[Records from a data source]

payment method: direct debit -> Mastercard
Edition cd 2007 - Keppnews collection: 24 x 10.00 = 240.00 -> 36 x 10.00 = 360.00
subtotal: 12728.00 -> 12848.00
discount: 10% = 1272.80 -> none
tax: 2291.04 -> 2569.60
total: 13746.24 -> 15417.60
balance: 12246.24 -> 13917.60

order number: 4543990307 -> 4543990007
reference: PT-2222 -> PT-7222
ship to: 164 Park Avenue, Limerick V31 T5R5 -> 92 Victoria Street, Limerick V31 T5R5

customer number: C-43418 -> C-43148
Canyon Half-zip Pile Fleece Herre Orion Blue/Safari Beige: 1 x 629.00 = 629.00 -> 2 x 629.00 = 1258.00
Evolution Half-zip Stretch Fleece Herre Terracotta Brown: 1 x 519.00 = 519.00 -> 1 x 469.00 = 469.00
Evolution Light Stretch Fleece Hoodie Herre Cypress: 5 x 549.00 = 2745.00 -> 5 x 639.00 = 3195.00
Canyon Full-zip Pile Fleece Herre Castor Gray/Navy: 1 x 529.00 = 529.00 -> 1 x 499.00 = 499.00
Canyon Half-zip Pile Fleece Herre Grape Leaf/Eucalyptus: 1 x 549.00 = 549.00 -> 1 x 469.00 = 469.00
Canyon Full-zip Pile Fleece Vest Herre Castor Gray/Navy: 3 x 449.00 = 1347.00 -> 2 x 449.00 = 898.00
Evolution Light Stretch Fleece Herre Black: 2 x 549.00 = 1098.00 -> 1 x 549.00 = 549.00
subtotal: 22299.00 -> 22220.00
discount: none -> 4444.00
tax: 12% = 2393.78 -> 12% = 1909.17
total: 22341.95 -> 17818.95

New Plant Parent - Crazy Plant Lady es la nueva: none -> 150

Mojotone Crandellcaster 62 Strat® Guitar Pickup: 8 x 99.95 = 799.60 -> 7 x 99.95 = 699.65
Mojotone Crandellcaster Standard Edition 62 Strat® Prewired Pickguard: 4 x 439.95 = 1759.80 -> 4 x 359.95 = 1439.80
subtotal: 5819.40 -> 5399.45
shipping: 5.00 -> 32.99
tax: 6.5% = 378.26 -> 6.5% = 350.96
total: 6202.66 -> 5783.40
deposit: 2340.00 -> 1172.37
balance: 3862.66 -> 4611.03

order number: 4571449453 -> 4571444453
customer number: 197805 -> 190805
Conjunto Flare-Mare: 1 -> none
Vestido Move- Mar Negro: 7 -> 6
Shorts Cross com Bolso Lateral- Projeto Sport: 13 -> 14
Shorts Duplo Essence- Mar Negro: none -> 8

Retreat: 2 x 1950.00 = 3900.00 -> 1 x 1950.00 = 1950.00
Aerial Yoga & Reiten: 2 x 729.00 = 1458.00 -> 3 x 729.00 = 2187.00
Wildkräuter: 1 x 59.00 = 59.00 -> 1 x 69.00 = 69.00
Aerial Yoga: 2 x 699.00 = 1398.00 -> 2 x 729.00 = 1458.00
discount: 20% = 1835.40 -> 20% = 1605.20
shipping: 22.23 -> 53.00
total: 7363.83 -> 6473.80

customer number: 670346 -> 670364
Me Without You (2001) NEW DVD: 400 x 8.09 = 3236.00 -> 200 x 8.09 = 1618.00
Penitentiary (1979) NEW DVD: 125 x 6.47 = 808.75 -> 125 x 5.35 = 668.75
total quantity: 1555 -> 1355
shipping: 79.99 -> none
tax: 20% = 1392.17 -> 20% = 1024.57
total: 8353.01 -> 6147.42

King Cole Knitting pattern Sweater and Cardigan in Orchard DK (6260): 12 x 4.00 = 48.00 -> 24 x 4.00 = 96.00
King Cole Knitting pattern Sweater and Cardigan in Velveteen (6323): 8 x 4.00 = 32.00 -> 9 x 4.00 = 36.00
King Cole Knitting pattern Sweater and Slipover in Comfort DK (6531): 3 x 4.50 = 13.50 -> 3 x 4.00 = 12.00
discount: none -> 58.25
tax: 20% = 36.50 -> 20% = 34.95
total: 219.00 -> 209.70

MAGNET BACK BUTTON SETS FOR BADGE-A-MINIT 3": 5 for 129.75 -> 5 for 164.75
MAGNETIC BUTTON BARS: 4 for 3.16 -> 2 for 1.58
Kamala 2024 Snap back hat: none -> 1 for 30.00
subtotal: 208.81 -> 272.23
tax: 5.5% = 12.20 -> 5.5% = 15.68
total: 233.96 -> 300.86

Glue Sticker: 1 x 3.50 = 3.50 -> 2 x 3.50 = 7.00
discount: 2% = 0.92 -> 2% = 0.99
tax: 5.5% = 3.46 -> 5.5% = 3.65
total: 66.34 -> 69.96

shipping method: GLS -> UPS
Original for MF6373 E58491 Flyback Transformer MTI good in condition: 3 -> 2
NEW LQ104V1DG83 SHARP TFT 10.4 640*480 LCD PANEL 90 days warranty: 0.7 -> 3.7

● **Work to complete**: Taking the entries above, print exactly the lines starting at the line with "shipping: 22.23 -> 53.00" and ending at the line with "MAGNET BACK BUTTON", both included.

● **Solution**:
shipping: 22.23 -> 53.00
total: 7363.83 -> 6473.80

customer number: 670346 -> 670364
Me Without You (2001) NEW DVD: 400 x 8.09 = 3236.00 -> 200 x 8.09 = 1618.00
Penitentiary (1979) NEW DVD: 125 x 6.47 = 808.75 -> 125 x 5.35 = 668.75
total quantity: 1555 -> 1355
shipping: 79.99 -> none
tax: 20% = 1392.17 -> 20% = 1024.57
total: 8353.01 -> 6147.42

King Cole Knitting pattern Sweater and Cardigan in Orchard DK (6260): 12 x 4.00 = 48.00 -> 24 x 4.00 = 96.00
King Cole Knitting pattern Sweater and Cardigan in Velveteen (6323): 8 x 4.00 = 32.00 -> 9 x 4.00 = 36.00
King Cole Knitting pattern Sweater and Slipover in Comfort DK (6531): 3 x 4.50 = 13.50 -> 3 x 4.00 = 12.00
discount: none -> 58.25
tax: 20% = 36.50 -> 20% = 34.95
total: 219.00 -> 209.70

MAGNET BACK BUTTON SETS FOR BADGE-A-MINIT 3": 5 for 129.75 -> 5 for 164.75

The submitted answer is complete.